### [Requirement]
Wherever a picture appears in the data below, omit it, and restate everything else word for word.
+ + + +
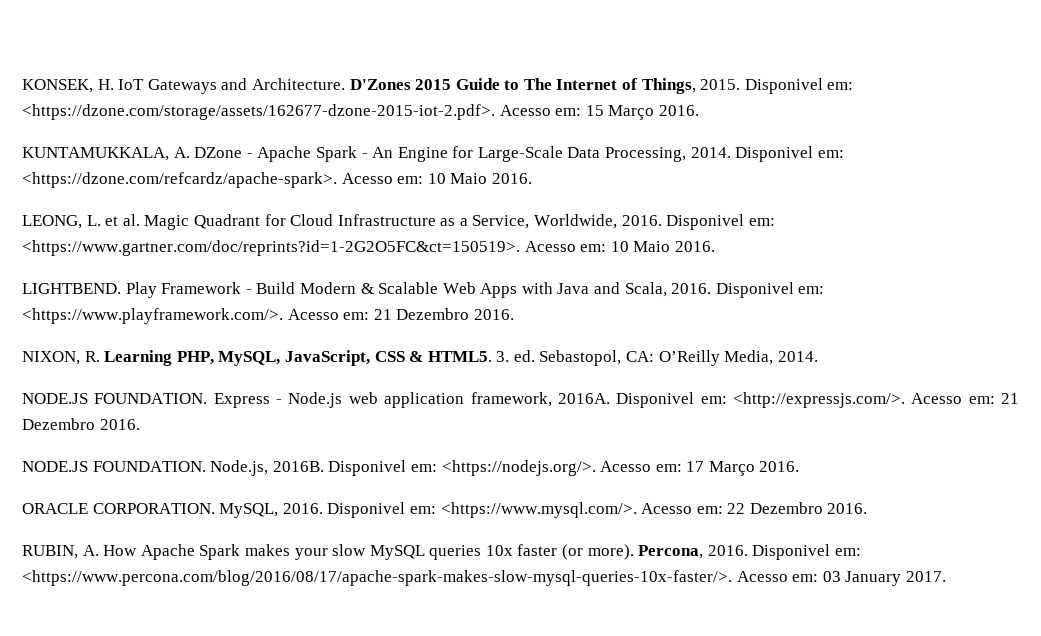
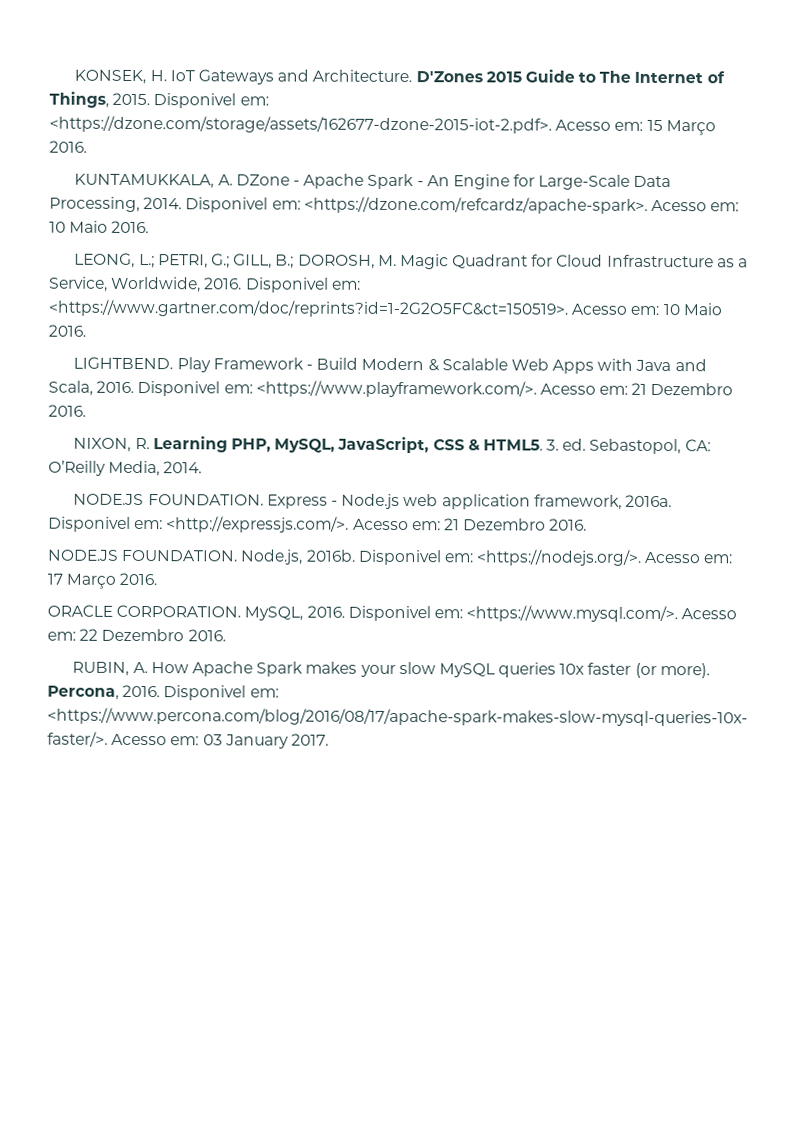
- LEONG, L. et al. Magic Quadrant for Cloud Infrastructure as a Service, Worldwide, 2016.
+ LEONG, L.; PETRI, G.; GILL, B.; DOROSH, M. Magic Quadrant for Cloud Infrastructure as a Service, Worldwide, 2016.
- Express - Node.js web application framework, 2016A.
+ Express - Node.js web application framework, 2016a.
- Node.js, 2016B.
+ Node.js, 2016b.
+ + + +
### [Solution for this problem]
- LEONG, L. et al. Magic Quadrant for Cloud Infrastructure as a Service, Worldwide, 2016.
+ LEONG, L.; PETRI, G.; GILL, B.; DOROSH, M. Magic Quadrant for Cloud Infrastructure as a Service, Worldwide, 2016.
- Express - Node.js web application framework, 2016A.
+ Express - Node.js web application framework, 2016a.
- Node.js, 2016B.
+ Node.js, 2016b.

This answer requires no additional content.